What if an ordinary guy suddenly gets superpower? South Korean film “Psychokinesis” seems to be ready to do something different with that familiar premise at first, but it only comes to spin its wheels due to its uneven mix of fantasy, comedy, and melodrama. While there are a few inspired moments to amuse me, the movie is rather unimaginative and predictable as hampered by its thin plot and rote characterization, and I found myself losing patience from time to time despite its short running time (101 minutes).
How its plain hero gets his superpower is pretty simple. When Seok-heon (Ryu Seung-ryong) goes to the fountain in a nearby mountain during one morning, something falls from the sky to a spot near the fountain, and its mysterious substance quickly seeps into the fountain and then happens to be ingested by Seok-heon when he drinks a dipper of water from the fountain. Several hours after drinking that water, his body goes through some change, and then he comes to realize that now he can move things at his will.
While never having any serious thought on how he happens to acquire such an awesome power like that, Seok-heon simply regards it as a tool for earning easy money. After mastering his power a bit more, he goes to a nightclub for being hired as a magician, and he is instantly hired after he presents his ‘magic’ to the manager of the nightclub.
Meanwhile, the movie also focuses on his estranged daughter Roo-mi (Shim Eun-kyung), who is not so happy to see her father again because she still remembers well when he left his family due to his debt problem. She and her mother worked hard together since he left them, and things went well for a while as their fried chicken shop became successful as shown from the opening scene of the movie, but then they and other small business people in their neighborhood get threatened by a big company which is about to redevelop the area. As she and other small business people protest against the company for not being paid enough for their relocation, the company hires a bunch of goons in response, and Roo-mi’s mother happens to be killed when those thugs attack the fried chicken house at one night.
While feeling guilty about this tragedy and willing to help his daughter, Seok-heon is not so eager to get involved in what is going on around his daughter and her neighbors, but, of course, he comes to demonstrate his power in front of them when those thugs come again, and that is just the beginning of what he is going to do for protecting them. At one point, he gathers many small and big objects together for making a barricade for them, and that certainly impresses everyone including Jeong-hyeon (Park Jung-min), a young lawyer who has been trying to help Roo-mi and her neighbors and, yes, has also had some feelings toward Roo-mi.
Now this looks like a promising setup for whatever may follow next, but the screenplay by director Yeon Sang-ho fails to fully develop the potentials inside its story. While Seok-heon is not a very interesting character to watch, there is not enough fun or interest in how he becomes more and more powerful along the plot, and his relationship with his daughter is conventional and clichéd to say the least. Yes, this is another typical story of a lousy father proving himself and his love to his daughter, and it is not much of a spoiler to tell you that he eventually wins her trust and affection back.

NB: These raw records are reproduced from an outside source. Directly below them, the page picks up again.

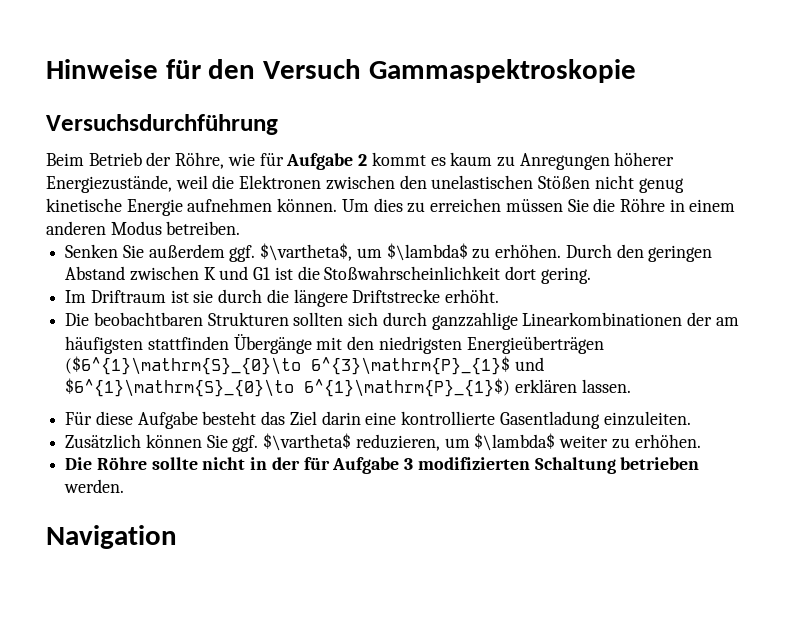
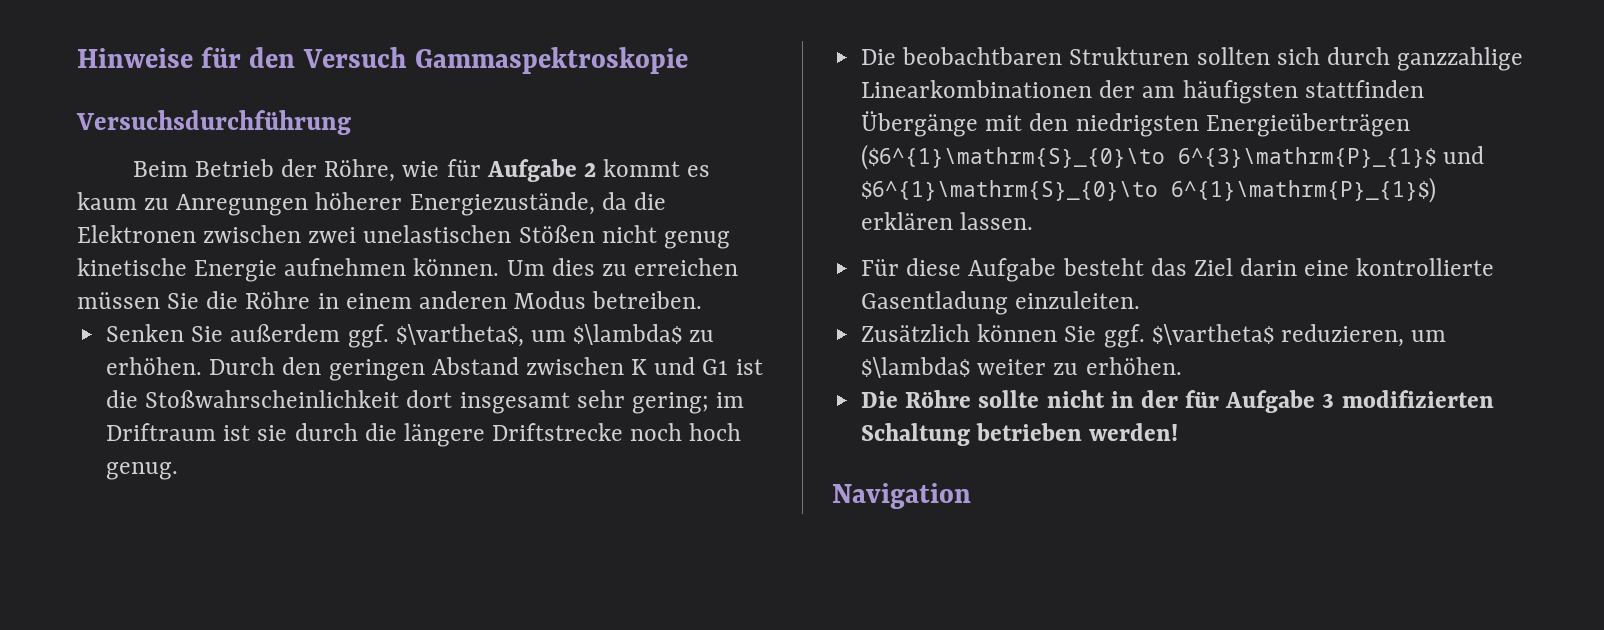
- Beim Betrieb der Röhre, wie für Aufgabe 2 kommt es kaum zu Anregungen höherer Energiezustände, weil die Elektronen zwischen den unelastischen Stößen nicht genug kinetische Energie aufnehmen können.
+ Beim Betrieb der Röhre, wie für Aufgabe 2 kommt es kaum zu Anregungen höherer Energiezustände, da die Elektronen zwischen zwei unelastischen Stößen nicht genug kinetische Energie aufnehmen können.
- Durch den geringen Abstand zwischen K und G1 ist die Stoßwahrscheinlichkeit dort gering.
- Im Driftraum ist sie durch die längere Driftstrecke erhöht.
+ Durch den geringen Abstand zwischen K und G1 ist die Stoßwahrscheinlichkeit dort insgesamt sehr gering; im Driftraum ist sie durch die längere Driftstrecke noch hoch genug.
- Die Röhre sollte nicht in der für Aufgabe 3 modifizierten Schaltung betrieben werden.
+ Die Röhre sollte nicht in der für Aufgabe 3 modifizierten Schaltung betrieben werden!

The movie later tries to be more serious as pushing its characters into an obligatory climax part, but it does not have enough dramatic weight to hold our attention, and it is also superficial in handling notable social issues in the story. The climax part is apparently inspired by Yongsan Tragedy, a real-life incident which happened in Seoul in 2009, and there is certainly some emotional impact to be felt by me and other South Korean audiences, but everything in that part is so conveniently resolved in the end that we are only left with a hollow impression during its overlong closing scene.
As stuck with their underdeveloped characters, the main performers of the movie are mostly wasted. As shown from his breakthrough supporting turns in “War of the Arrows” (2011) and “The Front Line” (2011), Ryu Seung-ryong can be as charismatic as required, but even his adequate performance here in this film cannot compensate for his bland hero. In case of Shim Eun-kyung, she tries to bring some pluck to her character, but she is frequently limited by her thankless role, and so is Park Jung-min, a good actor who drew my attention for the first time via his solid supporting turn in “Bleak Night” (2010).
The best performance in the movie comes from Jung Yu-mi, a wonderful actress who has been mainly known for her charming performance in Hong Sang-soo’s “Oki’s Movie” (2010) and “Our Sunhi” (2013). As the main villain of the story, Jung delightfully chews her several scenes in the film, and she is especially fun when her character cheerfully shows a certain supporting character how ruthless she can be.
Before making a successful transition to feature film via zombie thriller movie “Train to Busan” (2016), Yeon impressed me and other South Korean audiences with “King of Pigs” (2011) and “The Fake” (2013), two very disturbing animation feature films which cynically and chillingly show the dark, despairing sides of the South Korean society. Besides lacking edges compared to these two gloomy but striking works, “Psychokinesis” is less entertaining compared to “Train to Busan” in terms of story and characters, and its good things including Jung’s juicy villain performance only remind me of how it could be better. I am mildly disappointed, but, folks, I don’t think I will remember it well a few weeks later.